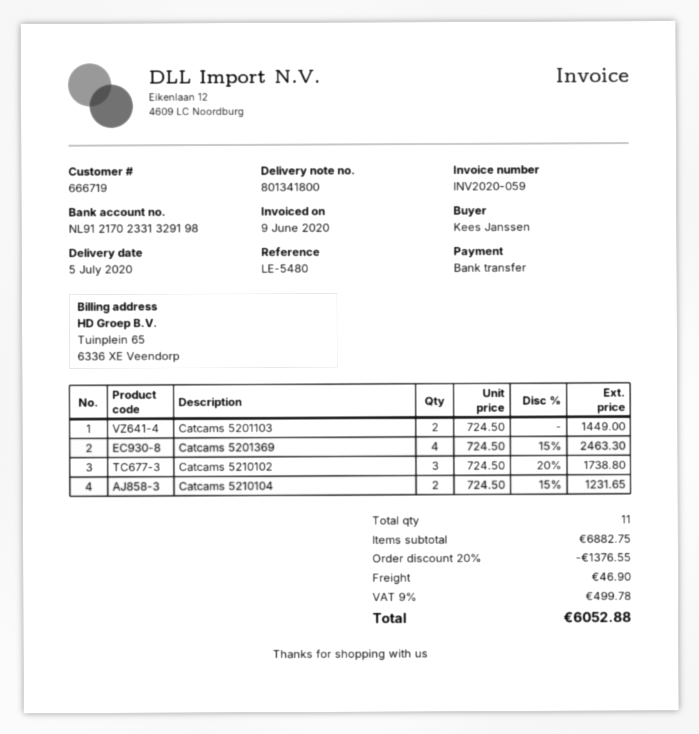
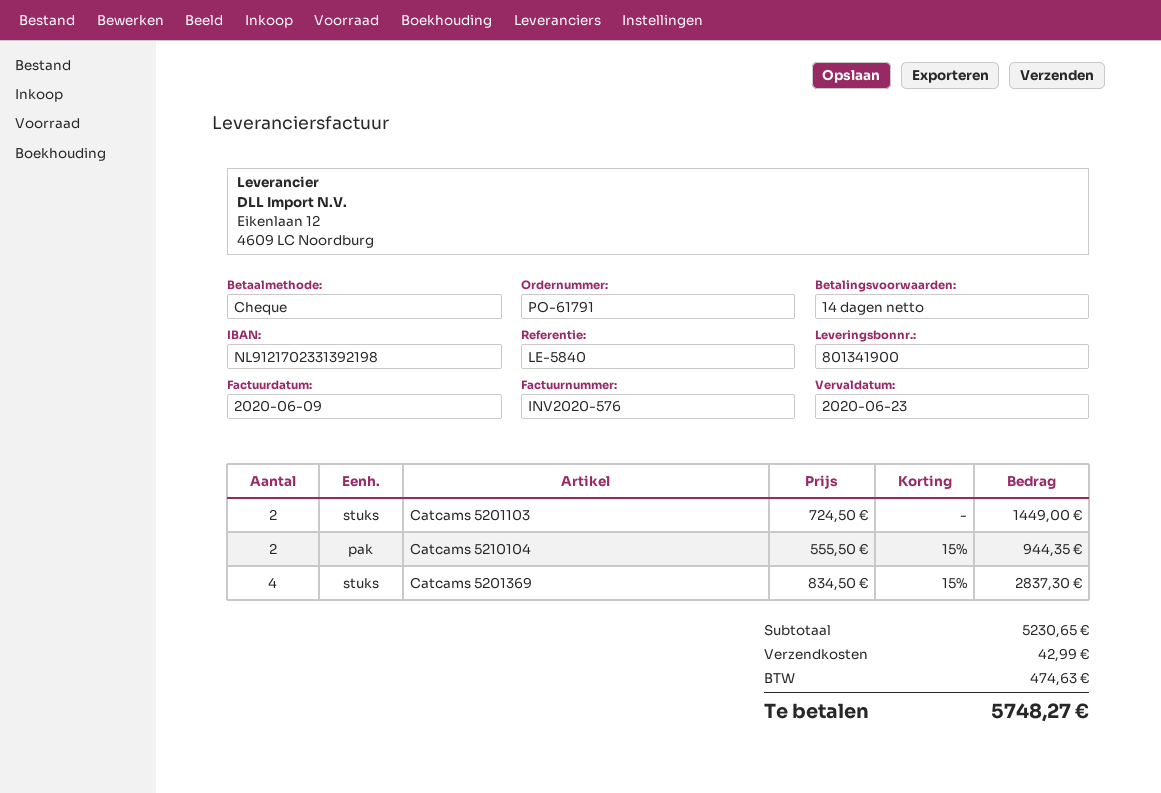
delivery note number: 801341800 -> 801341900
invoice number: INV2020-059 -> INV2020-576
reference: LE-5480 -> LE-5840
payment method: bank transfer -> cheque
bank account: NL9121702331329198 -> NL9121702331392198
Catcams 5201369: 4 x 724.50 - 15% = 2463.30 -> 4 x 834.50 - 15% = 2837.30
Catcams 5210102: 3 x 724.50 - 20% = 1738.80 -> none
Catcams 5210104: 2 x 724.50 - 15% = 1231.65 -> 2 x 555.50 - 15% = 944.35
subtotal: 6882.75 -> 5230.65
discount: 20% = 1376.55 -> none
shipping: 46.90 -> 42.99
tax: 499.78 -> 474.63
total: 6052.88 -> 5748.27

++++++++++

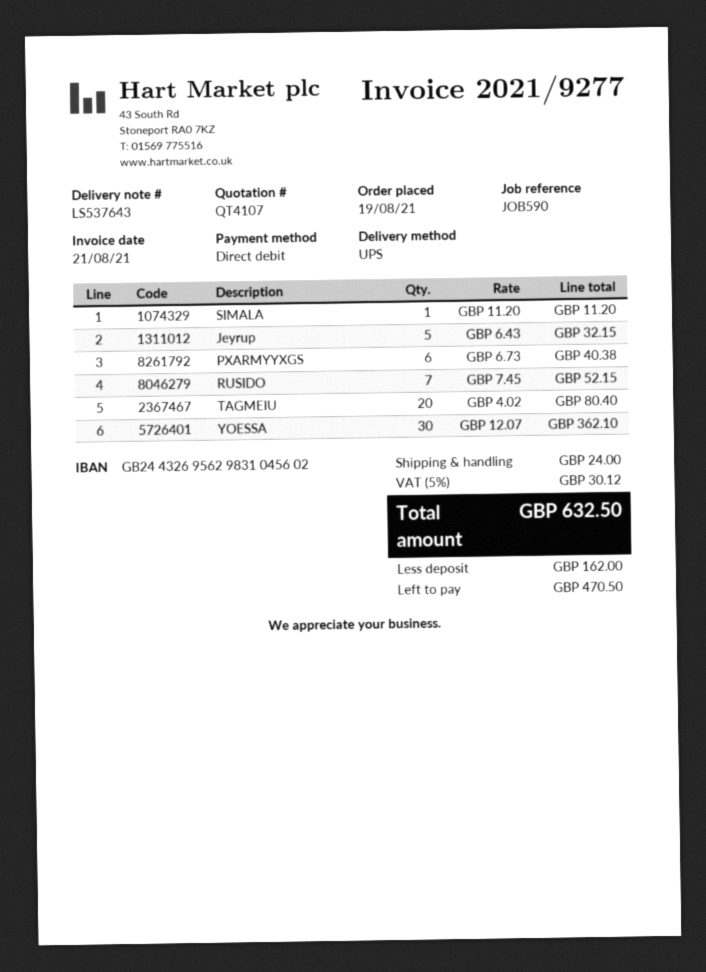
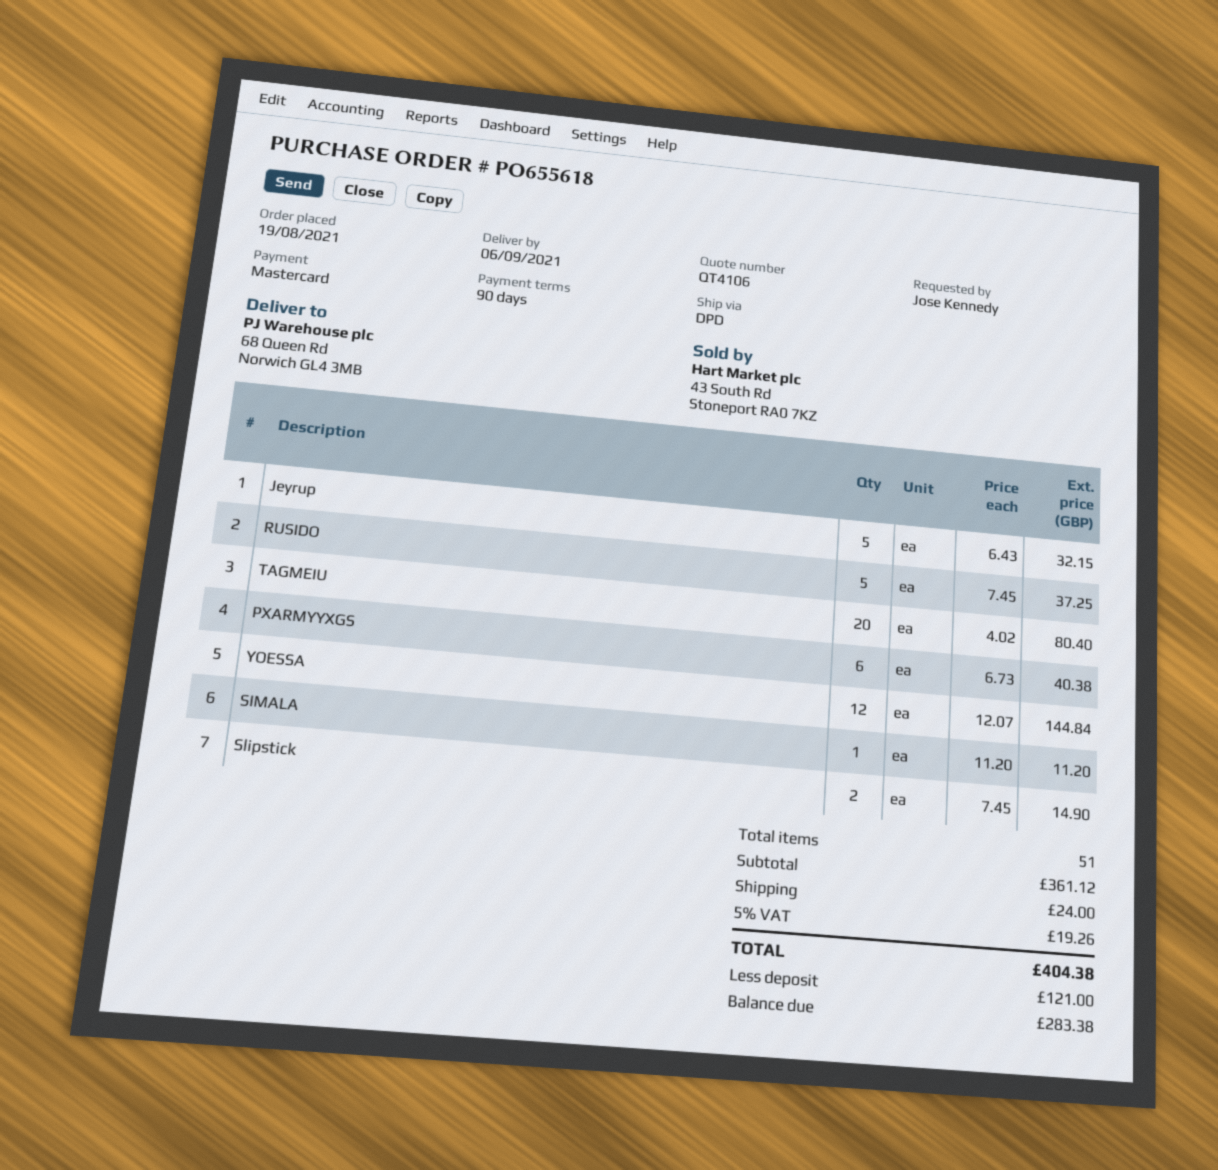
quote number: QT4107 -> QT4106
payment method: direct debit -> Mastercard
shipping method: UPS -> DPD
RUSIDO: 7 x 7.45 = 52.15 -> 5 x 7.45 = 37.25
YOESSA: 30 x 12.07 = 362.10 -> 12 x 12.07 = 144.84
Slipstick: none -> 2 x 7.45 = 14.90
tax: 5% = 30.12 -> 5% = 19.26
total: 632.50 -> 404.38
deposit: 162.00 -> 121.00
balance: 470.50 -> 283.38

++++++++++

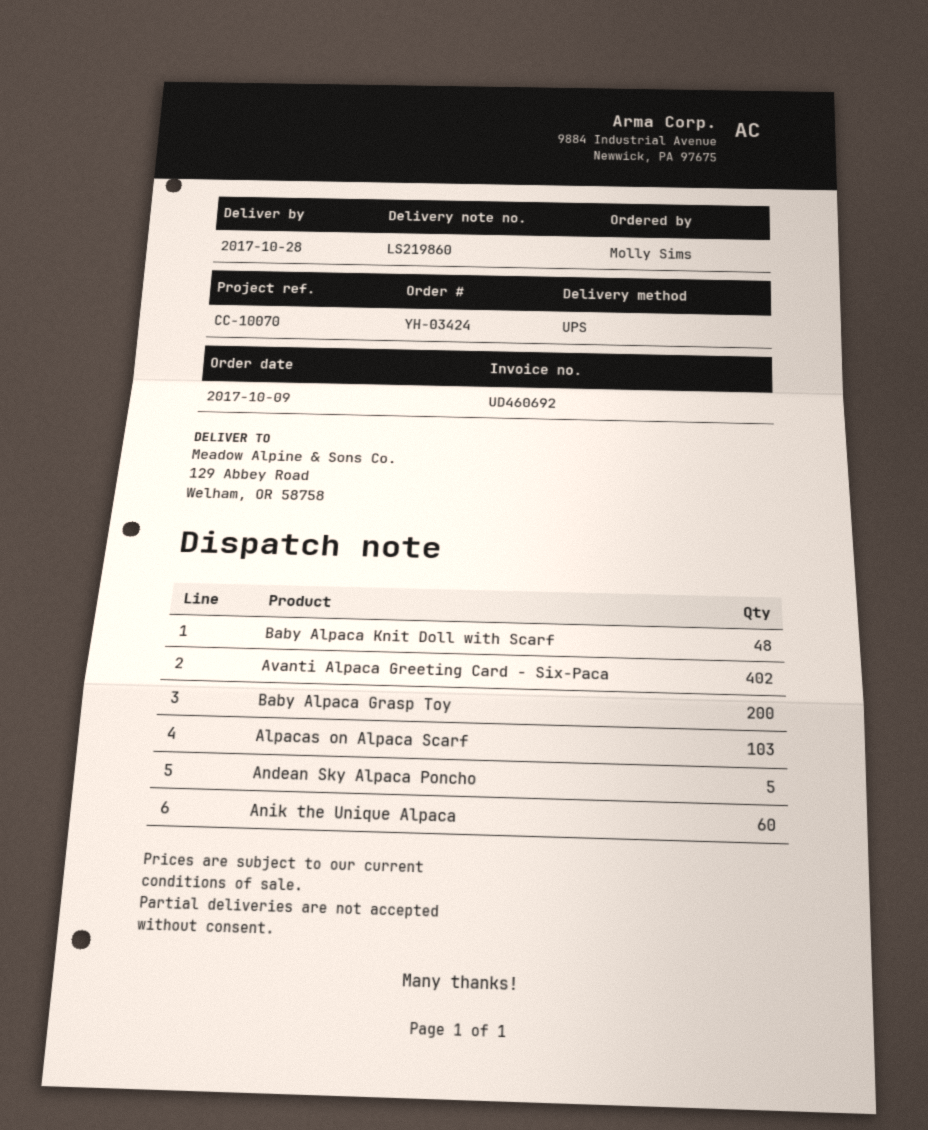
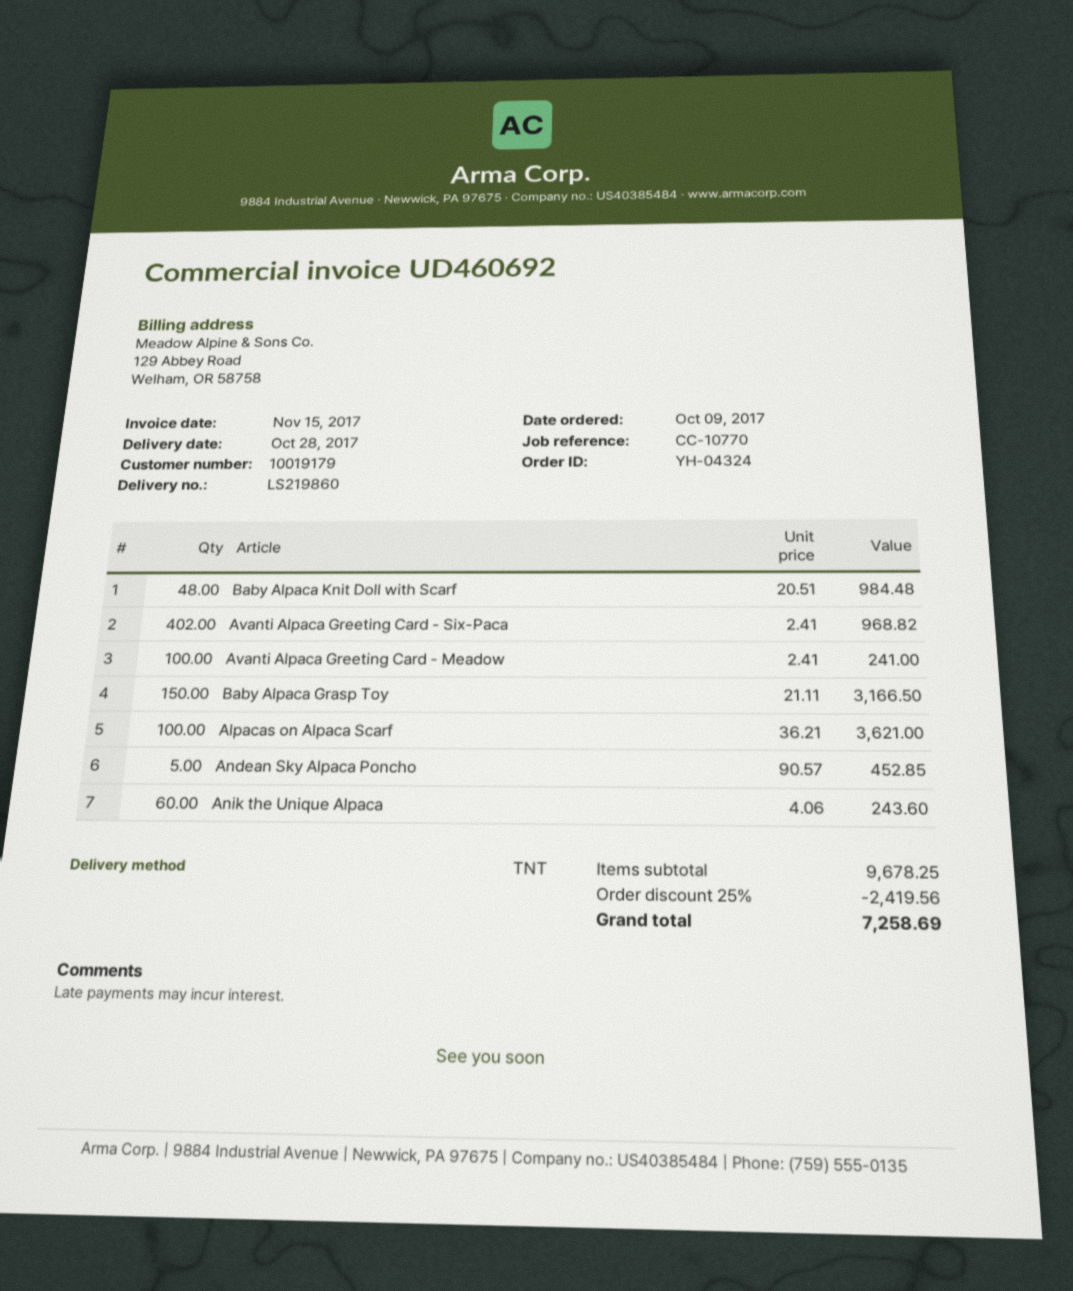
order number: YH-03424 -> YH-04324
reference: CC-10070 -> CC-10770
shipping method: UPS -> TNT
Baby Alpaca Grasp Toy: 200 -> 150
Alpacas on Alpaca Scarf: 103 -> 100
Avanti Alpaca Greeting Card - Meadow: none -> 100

++++++++++

▶ **What is needed**
When the line with "delivery note number: 801341800 -> 801341900" is reached in the data above, start copying there, and copy each line exactly until the line with "Catcams 5201369: 4" has been copied; copy nothing else.

▶ **Answer space**
delivery note number: 801341800 -> 801341900
invoice number: INV2020-059 -> INV2020-576
reference: LE-5480 -> LE-5840
payment method: bank transfer -> cheque
bank account: NL9121702331329198 -> NL9121702331392198
Catcams 5201369: 4 x 724.50 - 15% = 2463.30 -> 4 x 834.50 - 15% = 2837.30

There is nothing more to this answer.